Afghanistan’s Taliban have confined 18 staff members, including an American, from a not-for-profit bunch for purportedly teaching Christianity.
The Afghan-based Worldwide Help Mission (IAM) affirmed Friday that Taliban specialists had two times struck its office in focal Ghor territory this month and removed the staff. The cause, enlisted in Switzerland, said one outsider was among those kept, yet didn’t uncover that individual’s ethnicity.
A statement from the IAM stated, “We are unaware of the circumstances that led to these incidents and have not been informed of the reason for the detention of our staff members.”
“The prosperity and security of our associates are vital to us, and we are doing all that could be within reach to guarantee their wellbeing and secure their quick delivery,” it said, adding that the prisoners have been moved to the Afghan capital of Kabul.
Nearby media cited commonplace government representative Abdul Wahid Hamas as saying a few ladies, including an American, were among the prisoners. He went on to say that they were arrested on charges of “propagating and promoting Christianity” in Afghanistan.

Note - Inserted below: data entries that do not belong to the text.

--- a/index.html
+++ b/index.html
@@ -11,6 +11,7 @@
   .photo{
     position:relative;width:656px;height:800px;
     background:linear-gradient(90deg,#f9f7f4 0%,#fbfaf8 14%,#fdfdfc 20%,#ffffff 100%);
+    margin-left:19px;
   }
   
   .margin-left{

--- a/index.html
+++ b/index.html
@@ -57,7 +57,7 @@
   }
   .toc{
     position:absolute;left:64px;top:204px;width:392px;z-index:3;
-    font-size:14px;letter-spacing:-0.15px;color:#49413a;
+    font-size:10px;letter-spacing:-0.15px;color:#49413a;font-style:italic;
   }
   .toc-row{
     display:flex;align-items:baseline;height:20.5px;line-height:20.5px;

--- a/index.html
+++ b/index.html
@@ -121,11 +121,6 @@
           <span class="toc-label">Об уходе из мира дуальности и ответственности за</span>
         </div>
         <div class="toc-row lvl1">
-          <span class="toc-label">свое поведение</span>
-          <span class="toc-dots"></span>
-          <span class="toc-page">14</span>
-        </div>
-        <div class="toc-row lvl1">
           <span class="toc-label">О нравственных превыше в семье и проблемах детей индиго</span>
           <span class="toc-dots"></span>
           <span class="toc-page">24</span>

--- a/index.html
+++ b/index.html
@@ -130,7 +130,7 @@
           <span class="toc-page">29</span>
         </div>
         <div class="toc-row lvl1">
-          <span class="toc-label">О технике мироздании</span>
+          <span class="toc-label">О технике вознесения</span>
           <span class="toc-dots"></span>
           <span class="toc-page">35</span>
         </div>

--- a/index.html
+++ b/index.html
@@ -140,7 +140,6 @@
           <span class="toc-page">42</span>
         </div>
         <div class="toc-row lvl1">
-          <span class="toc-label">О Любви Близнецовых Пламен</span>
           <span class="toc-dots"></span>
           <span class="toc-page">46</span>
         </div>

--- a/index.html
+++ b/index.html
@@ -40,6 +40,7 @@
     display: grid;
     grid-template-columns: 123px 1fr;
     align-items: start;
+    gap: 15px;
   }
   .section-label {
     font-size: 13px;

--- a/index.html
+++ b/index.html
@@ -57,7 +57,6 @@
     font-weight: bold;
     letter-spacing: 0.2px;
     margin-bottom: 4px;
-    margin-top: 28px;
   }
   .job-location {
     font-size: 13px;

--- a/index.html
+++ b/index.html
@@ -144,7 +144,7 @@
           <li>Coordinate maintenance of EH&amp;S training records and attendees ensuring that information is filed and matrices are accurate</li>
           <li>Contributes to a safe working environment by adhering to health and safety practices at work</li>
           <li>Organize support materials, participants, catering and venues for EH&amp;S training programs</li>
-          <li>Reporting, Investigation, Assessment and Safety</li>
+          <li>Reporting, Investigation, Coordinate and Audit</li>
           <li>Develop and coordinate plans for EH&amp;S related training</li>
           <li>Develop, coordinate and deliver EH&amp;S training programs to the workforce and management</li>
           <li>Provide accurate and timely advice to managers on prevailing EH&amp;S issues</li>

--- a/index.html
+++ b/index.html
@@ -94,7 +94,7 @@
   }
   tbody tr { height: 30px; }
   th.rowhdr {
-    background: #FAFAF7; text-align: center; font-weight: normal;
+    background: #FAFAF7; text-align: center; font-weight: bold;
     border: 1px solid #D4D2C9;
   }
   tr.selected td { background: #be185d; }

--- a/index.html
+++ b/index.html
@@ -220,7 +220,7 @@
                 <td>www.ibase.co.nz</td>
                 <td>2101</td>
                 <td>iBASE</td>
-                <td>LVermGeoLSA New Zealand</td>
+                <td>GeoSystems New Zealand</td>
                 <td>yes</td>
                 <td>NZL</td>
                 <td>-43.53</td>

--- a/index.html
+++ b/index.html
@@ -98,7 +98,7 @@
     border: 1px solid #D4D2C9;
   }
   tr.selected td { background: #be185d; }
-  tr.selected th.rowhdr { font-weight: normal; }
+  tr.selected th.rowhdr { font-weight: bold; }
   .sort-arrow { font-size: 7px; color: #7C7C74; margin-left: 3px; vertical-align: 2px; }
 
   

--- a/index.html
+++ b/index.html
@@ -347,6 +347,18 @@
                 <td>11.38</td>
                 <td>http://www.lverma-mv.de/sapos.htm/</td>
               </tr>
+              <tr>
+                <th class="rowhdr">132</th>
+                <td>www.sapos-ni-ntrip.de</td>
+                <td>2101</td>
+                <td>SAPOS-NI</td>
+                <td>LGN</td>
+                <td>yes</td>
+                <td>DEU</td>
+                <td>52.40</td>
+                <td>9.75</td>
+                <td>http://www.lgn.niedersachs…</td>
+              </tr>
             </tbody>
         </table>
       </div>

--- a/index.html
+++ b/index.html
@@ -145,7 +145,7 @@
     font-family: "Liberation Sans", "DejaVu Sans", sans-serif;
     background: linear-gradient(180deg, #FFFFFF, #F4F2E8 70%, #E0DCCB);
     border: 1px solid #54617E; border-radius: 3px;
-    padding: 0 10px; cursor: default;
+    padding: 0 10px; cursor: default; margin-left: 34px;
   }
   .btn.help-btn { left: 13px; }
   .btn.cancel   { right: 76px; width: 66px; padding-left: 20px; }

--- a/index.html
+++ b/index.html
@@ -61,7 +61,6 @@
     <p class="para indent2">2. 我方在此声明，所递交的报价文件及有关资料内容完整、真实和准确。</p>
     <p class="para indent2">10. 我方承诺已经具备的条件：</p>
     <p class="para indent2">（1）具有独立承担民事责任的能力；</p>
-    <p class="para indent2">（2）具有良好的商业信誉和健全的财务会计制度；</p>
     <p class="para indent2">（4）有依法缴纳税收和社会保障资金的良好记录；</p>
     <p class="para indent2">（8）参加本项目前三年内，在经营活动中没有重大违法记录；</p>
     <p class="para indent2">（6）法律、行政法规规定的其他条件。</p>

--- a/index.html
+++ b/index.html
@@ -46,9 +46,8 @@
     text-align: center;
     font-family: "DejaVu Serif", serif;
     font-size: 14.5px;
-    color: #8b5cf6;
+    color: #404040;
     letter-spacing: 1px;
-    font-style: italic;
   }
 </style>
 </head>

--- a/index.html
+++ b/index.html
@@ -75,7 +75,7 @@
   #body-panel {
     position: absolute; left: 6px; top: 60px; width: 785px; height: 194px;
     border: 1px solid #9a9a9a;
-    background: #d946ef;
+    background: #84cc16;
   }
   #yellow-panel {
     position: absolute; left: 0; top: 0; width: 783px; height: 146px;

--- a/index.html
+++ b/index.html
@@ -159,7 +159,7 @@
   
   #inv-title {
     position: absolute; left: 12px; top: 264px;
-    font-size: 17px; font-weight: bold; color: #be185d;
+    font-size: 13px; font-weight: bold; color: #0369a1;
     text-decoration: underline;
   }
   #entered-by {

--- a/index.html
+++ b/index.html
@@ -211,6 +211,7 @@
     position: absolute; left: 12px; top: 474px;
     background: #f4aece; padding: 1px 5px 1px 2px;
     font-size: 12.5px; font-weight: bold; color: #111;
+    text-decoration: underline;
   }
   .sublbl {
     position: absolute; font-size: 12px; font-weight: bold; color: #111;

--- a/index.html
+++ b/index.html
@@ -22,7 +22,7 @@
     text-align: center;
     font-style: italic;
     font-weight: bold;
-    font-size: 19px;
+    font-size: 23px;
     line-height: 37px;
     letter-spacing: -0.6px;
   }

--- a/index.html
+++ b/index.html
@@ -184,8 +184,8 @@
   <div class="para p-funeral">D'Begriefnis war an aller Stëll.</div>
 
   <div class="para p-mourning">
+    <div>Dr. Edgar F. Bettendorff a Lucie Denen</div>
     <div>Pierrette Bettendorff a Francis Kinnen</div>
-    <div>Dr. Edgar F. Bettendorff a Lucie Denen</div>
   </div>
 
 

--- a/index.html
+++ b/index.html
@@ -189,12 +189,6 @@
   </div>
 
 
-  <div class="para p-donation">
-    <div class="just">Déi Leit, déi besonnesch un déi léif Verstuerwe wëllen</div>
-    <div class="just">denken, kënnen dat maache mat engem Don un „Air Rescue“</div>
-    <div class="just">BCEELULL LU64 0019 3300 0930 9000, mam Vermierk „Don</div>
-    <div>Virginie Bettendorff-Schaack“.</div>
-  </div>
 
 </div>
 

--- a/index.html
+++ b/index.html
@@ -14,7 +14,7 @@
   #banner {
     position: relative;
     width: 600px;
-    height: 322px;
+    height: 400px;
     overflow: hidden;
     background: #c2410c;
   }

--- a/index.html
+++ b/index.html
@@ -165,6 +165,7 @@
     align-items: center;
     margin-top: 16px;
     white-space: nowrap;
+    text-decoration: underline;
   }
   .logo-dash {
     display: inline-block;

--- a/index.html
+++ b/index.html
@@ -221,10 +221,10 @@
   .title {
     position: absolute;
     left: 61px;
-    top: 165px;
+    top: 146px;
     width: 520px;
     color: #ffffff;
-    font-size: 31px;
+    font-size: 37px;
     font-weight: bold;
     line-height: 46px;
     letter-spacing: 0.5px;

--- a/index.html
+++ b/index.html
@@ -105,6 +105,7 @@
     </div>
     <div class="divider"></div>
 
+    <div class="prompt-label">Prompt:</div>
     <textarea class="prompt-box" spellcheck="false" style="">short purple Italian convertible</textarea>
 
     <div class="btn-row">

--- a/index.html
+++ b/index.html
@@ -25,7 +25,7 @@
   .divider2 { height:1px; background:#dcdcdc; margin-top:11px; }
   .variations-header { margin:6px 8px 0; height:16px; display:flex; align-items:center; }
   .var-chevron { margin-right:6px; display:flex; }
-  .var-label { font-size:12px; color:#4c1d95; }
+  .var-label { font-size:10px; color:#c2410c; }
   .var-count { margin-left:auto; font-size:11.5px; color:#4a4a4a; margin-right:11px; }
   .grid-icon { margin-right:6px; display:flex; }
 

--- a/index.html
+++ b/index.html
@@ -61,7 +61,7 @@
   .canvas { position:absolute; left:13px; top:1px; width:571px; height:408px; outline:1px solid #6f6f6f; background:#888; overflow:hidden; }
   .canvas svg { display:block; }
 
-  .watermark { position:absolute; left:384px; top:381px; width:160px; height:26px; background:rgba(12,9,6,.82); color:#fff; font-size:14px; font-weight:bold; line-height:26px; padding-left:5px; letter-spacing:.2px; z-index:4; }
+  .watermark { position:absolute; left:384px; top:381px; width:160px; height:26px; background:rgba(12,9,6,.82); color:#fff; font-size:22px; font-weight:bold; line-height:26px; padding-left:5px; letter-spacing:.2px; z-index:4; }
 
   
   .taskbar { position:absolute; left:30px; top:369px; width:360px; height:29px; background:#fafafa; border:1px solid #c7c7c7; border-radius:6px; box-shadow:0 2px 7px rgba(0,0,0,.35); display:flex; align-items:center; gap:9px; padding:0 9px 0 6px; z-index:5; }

On its website, the IAM states, “The nonprofit organization has only been working in Afghanistan to improve lives and build local capacity for health, community development, and education.” We are an organization between individuals of Afghanistan and global Christian workers, and we have been cooperating starting around 1966.”
Since taking power in Kabul from an Afghan government supported by the United States two years ago, the Taliban have implemented their strict interpretation of Islamic law, or Shariah. They have banned adolescent young ladies from schools past the 6th grade cross country and requested most female government workers to remain at home.
The Taliban have additionally restricted ladies from working for help associations in ruined Afghanistan. Ladies are not permitted to visit recreational areas, exercise centers or bathhouses, and a nearby male relative should go with them for long travels.
“The question of the rights of women and girls in Afghanistan is absolutely central to all concerns and will be one of the issues that will be very much in the agenda” of the General Assembly session this month, U.N. Secretary-General Antonio Guterres told reporters in New York this week.